---------- SUPPLIED RECORDS ----------

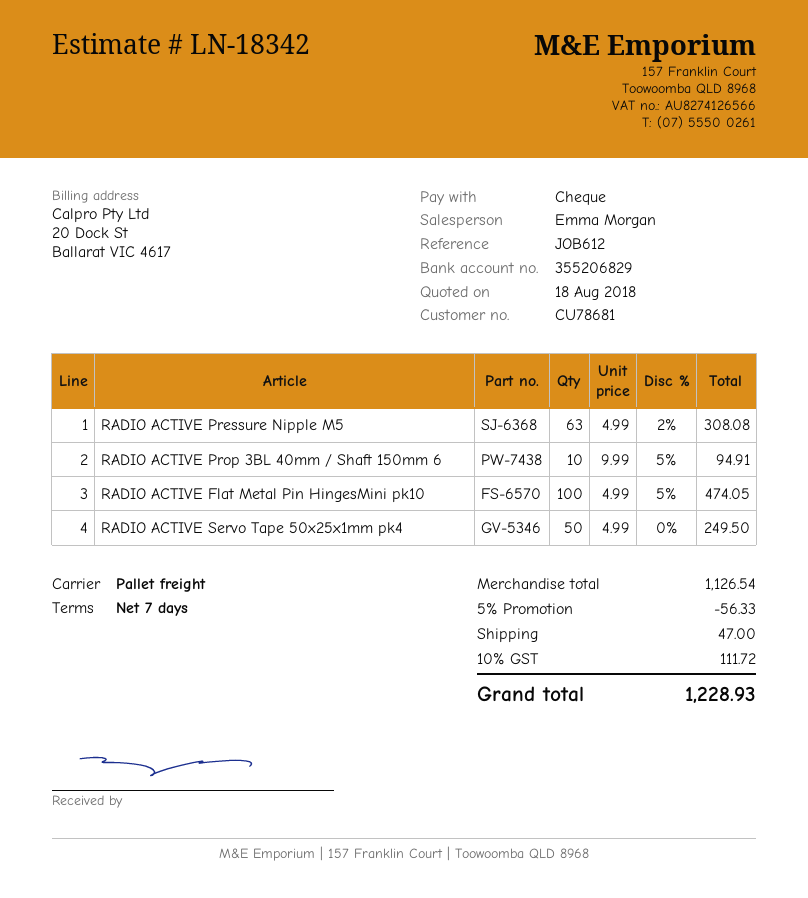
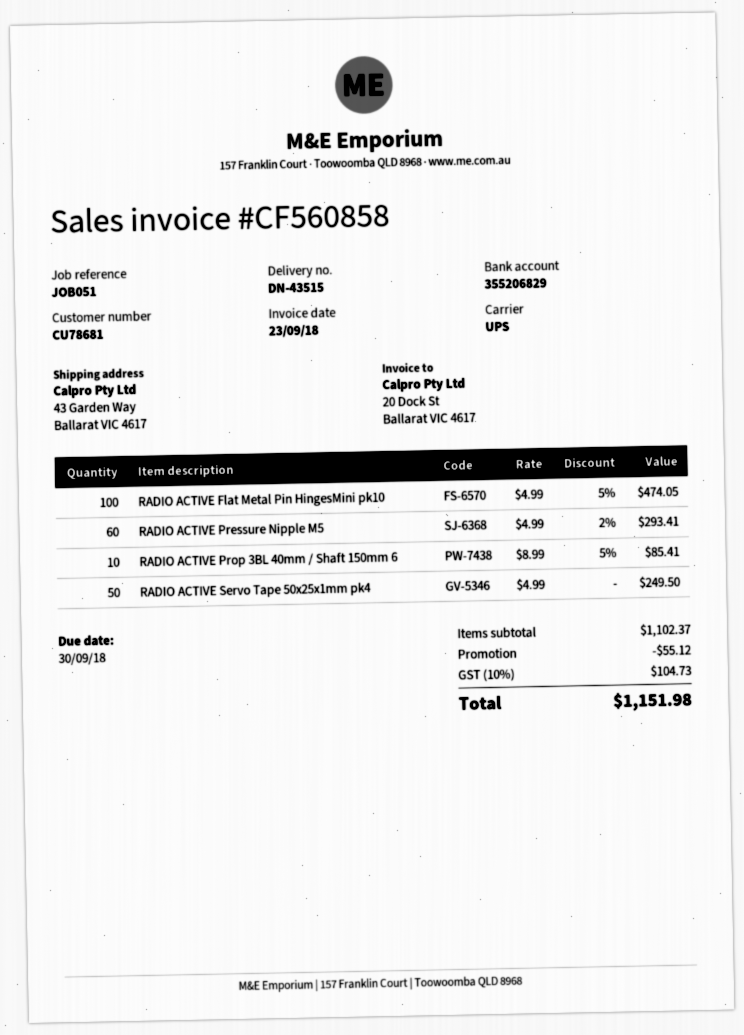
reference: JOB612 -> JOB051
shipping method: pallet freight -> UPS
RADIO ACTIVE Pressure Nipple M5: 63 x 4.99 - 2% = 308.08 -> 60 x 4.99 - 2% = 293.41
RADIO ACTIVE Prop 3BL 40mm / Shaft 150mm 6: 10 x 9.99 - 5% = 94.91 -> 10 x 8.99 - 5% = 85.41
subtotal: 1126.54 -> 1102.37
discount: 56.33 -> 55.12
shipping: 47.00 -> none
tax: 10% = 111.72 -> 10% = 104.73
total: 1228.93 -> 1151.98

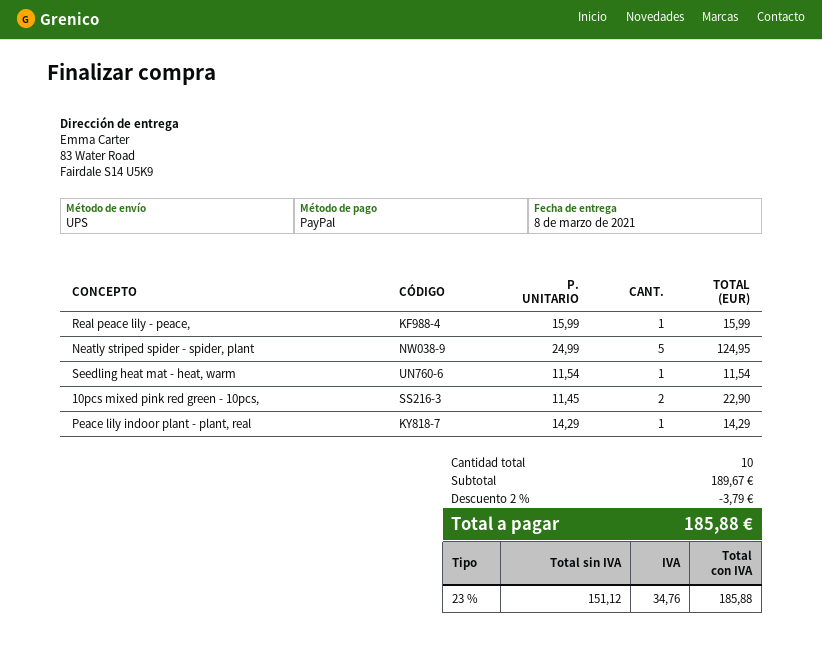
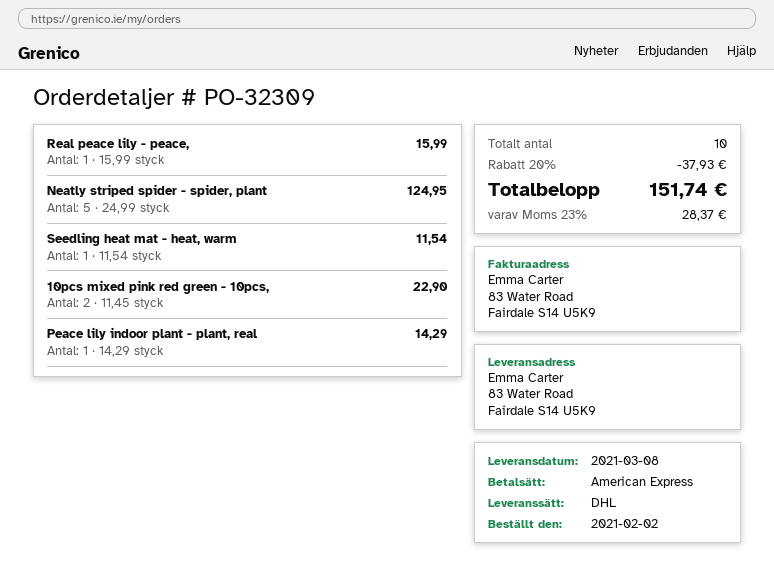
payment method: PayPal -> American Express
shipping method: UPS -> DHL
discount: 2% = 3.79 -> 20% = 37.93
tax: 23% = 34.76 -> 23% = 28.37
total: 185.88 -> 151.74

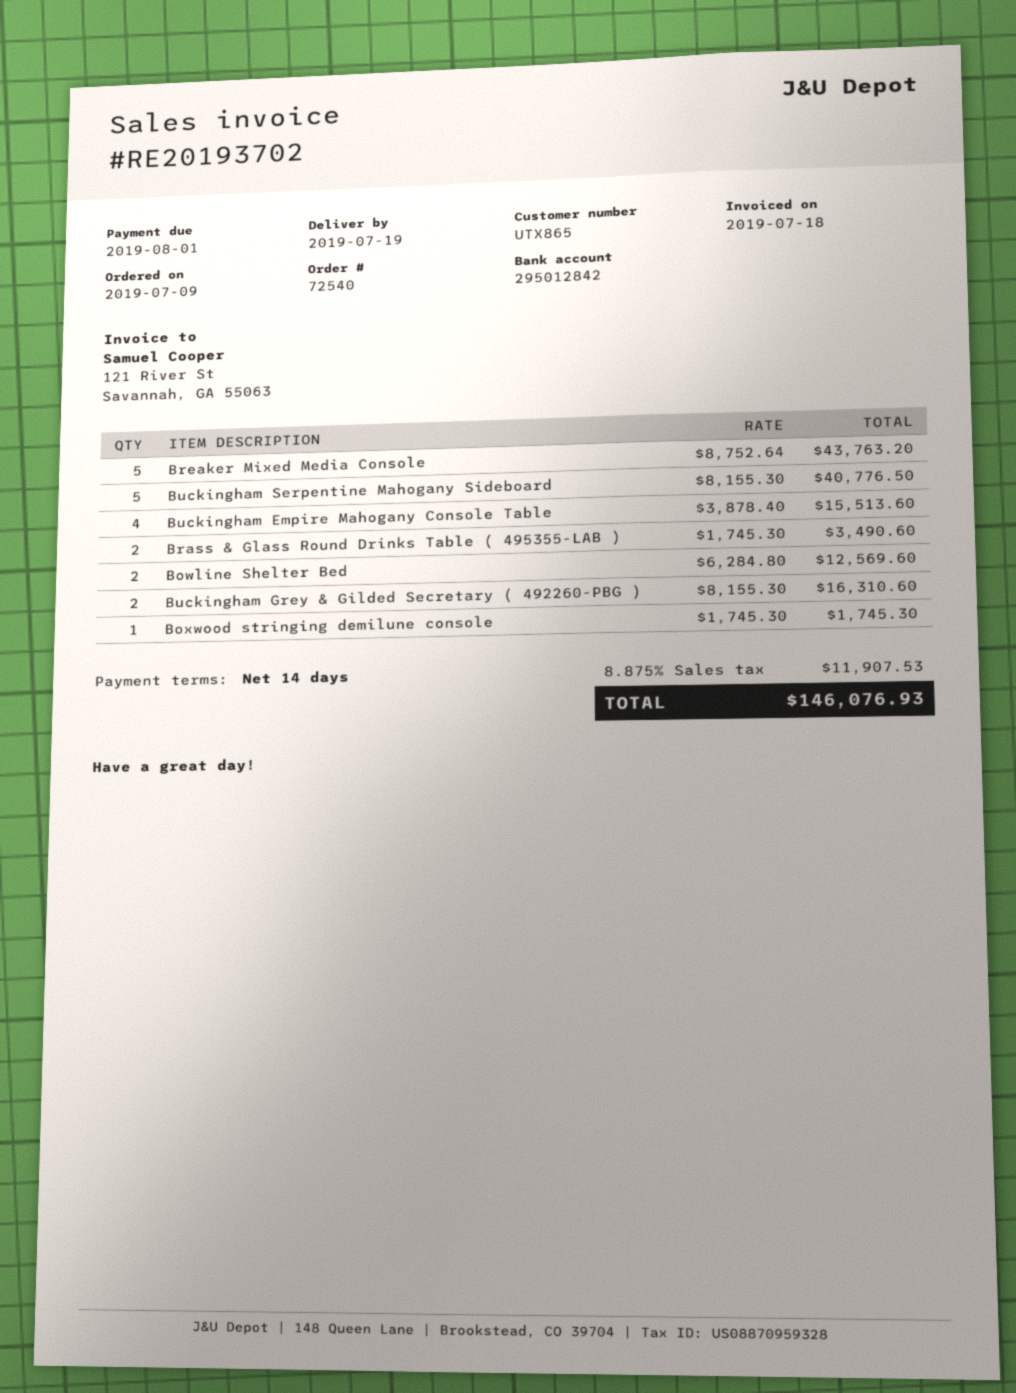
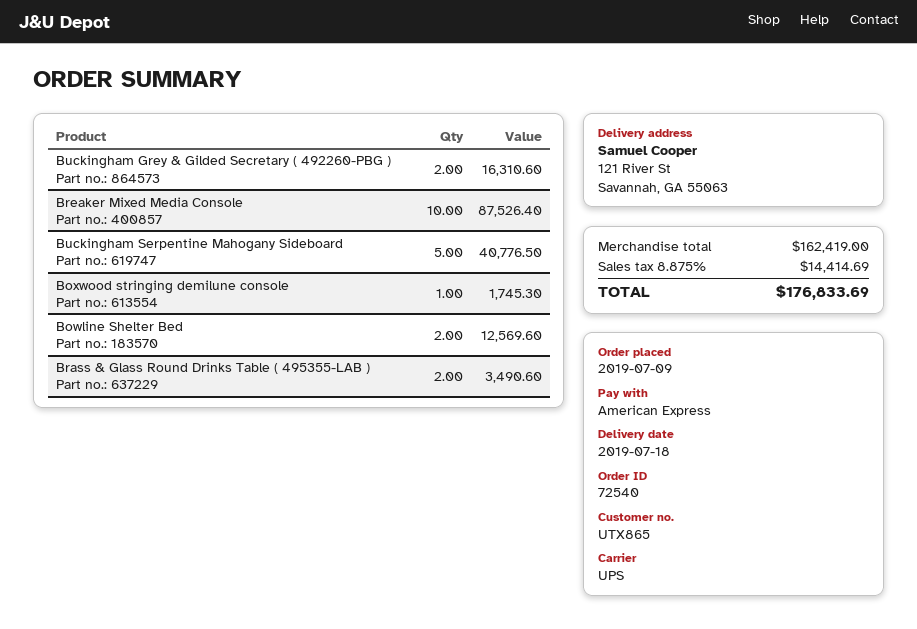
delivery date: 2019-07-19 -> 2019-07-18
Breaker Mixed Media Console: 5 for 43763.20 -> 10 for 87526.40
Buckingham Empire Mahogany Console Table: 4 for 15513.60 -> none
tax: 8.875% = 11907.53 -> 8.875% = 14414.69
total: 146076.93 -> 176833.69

----------

Your reply should be one number: how many lines in the listing hold the word "ACTIVE".

2